Already covered — do not duplicate:

  • tests/unit/commands/test_baremetal.py: node-not-found → exit 1 for all ten node commands (Deploy, Undeploy, BurnIn, Clean, Provide, MaintenanceSet/Unset, PowerOn/Off, Delete); BaremetalDump failure paths (--ironic node not found, NetBox unavailable, device not found); BaremetalPing failure paths (NetBox unavailable, device not found, generic exception); missing-name argument validation for eight commands; burn-in with all stressors disabled; --all without --yes-i-really-really-mean-it for Deploy(--rebuild)/Undeploy/Clean/Delete.
  • tests/unit/commands/test_server.py: ServerList lookup failures (user-domain, user, domain, project-domain, project not found → exit 1); ServerMigrate refuses non-ACTIVE/PAUSED server.
  • No tests exist for redfish.py or stress.py.

The remaining gaps are almost exclusively happy paths and state-machine branches. Given the size of baremetal.py, prioritize the pure-logic targets (_apply_metalbox_vars, BaremetalPing._ping_host, clean-step construction, provision-state decision matrices) first; the simple wrapper commands (Provide/Maintenance/Power) are one parametrized block. This issue may be split further during implementation (e.g. baremetal.py into its own sub-issue, analogous to the Tier 3 splits).

Test targets

osism/commands/baremetal.py — gaps only

_apply_metalbox_vars()baremetal.py:19

Patch osism.commands.baremetal._get_metalbox_primary_ip4 (imported at module top).

  • IP returned ("192.168.30.1") → play_vars["hosts_additional_entries"] == {"metalbox.osism.xyz": "192.168.30.1"} and play_vars["docker_insecure_registries"] == ["metalbox:5001"]
  • Returns None/falsy → play_vars left untouched

BaremetalList.take_action()baremetal.py:56

Patch osism.tasks.openstack.get_cloud_helpers (pattern from existing _run_not_found); osism.utils.nb via patch.dict("osism.utils.__dict__", ...); osism.tasks.openstack.get_baremetal_node_netbox_info for --netbox.

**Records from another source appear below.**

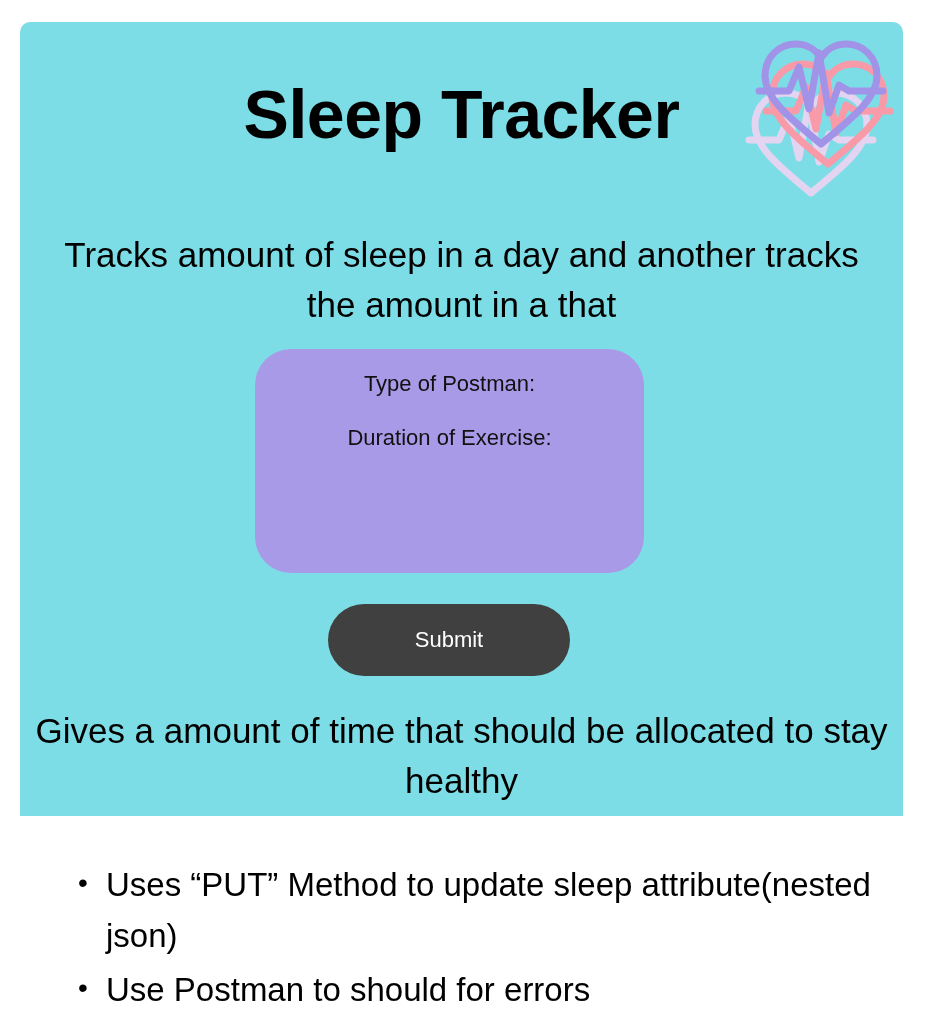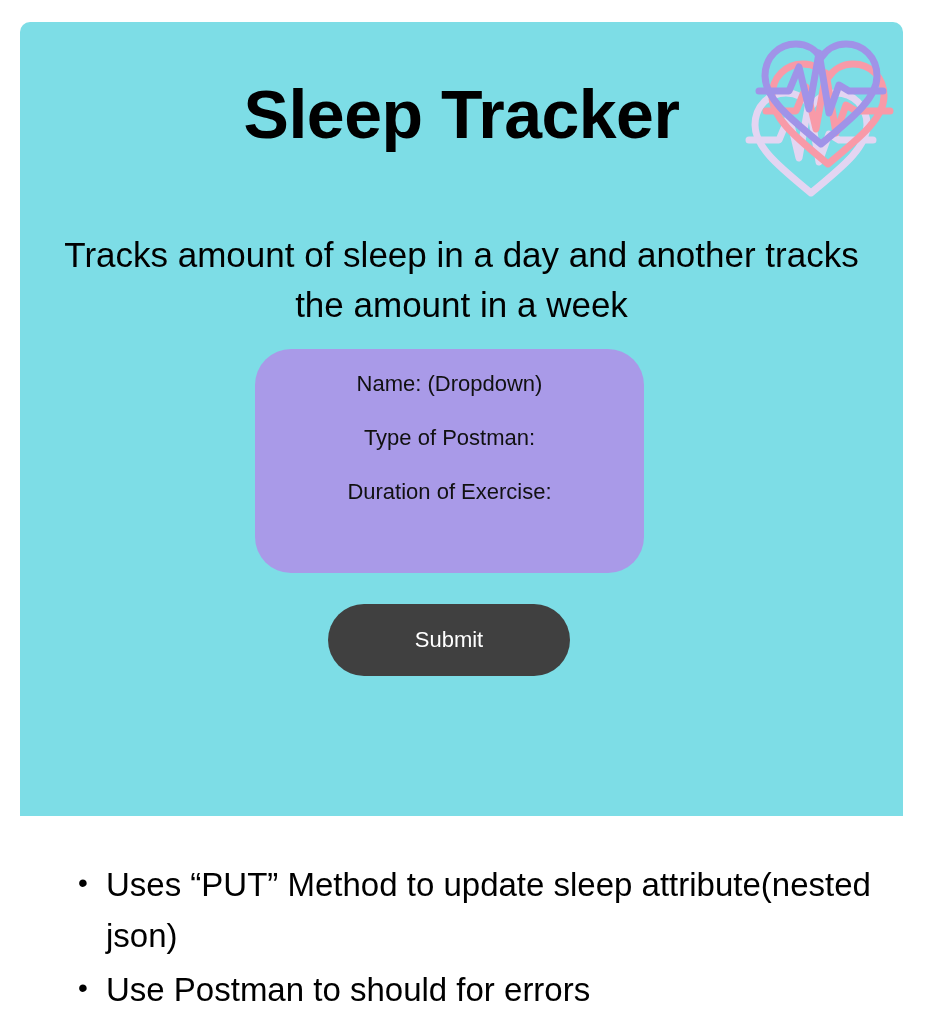"Tracks amount of sleep in" div.hero-subtitle { text: week -> that }
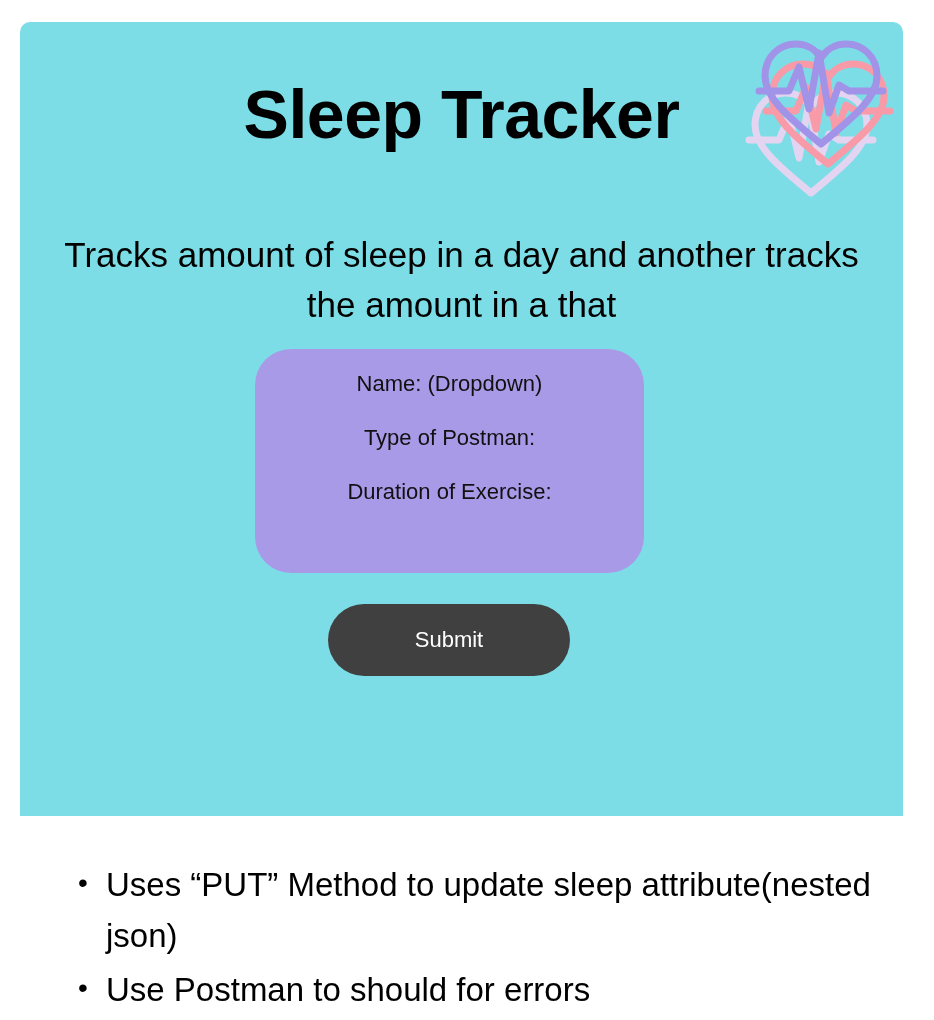"Name: (Dropdown)" div.form-field-label { html: <div>Name: (Dropdown)</div> -> none }
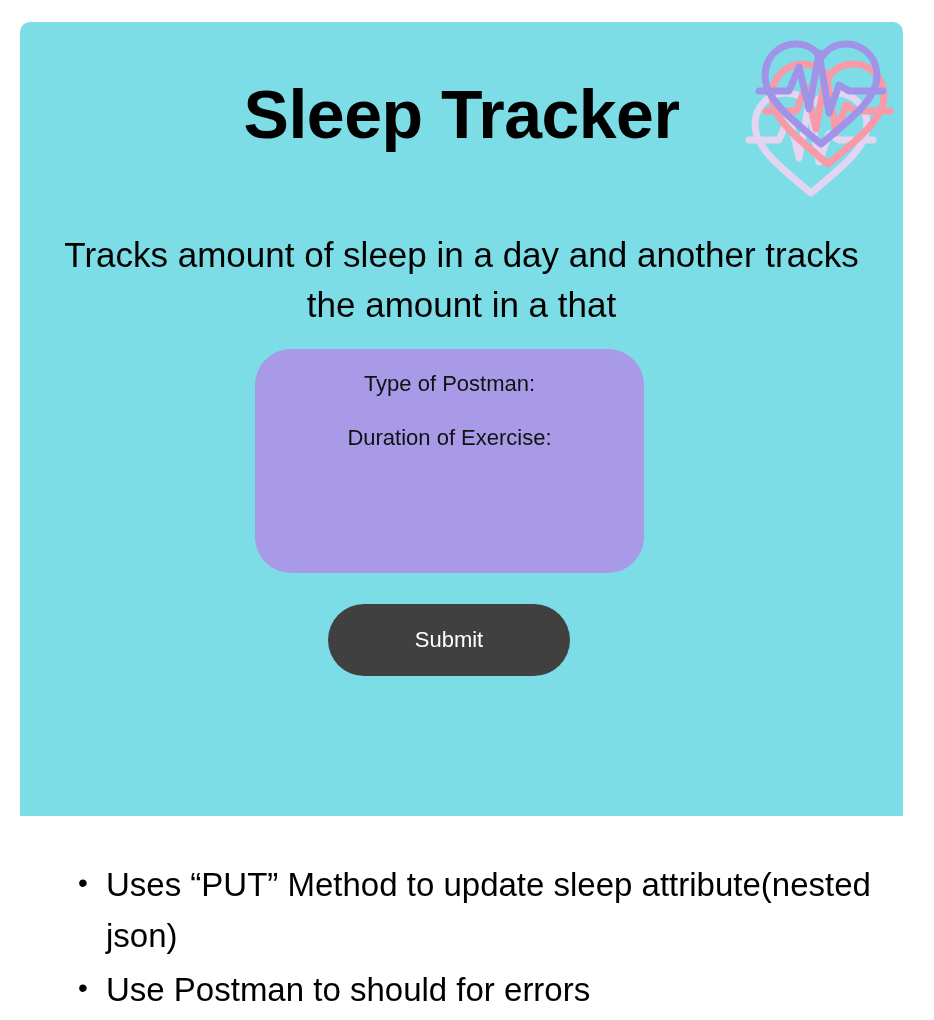"Gives a amount of time" div.hero-footer { html: none -> <div>Gives a amount of time that should be allocated to stay healthy</div> }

  • setup_cloud_environment returns success=False → returns 1, get_openstack_connection never called (this guard is identical in every command of the module — one parametrized test over the command classes is enough)
  • Two nodes returned out of order → table rows sorted by name (capsys); power_state=None rendered as "n/a"
  • --provision-state active --maintenanceconn.baremetal.nodes called with provision_state="active", maintenance=True; no flags → called with no query kwargs
  • --netbox with utils.nb set → get_baremetal_node_netbox_info called per row, "Device Role" header inserted at index 1, device_role=None"N/A"
  • --netbox with utils.nb = None → no extra column
  • cleanup_cloud_environment called even when conn.baremetal.nodes raises (finally block)

BaremetalDeploy.take_action()baremetal.py:157

Patch: osism.tasks.openstack.get_cloud_helpers, osism.tasks.conductor.utils.get_vault / osism.tasks.conductor.utils.deep_decrypt (imported inside take_action — patch at source), openstack.baremetal.configdrive.pack (imported inside the loop — patch at source to avoid building a real config drive), osism.utils.nb, osism.commands.baremetal._get_metalbox_primary_ip4.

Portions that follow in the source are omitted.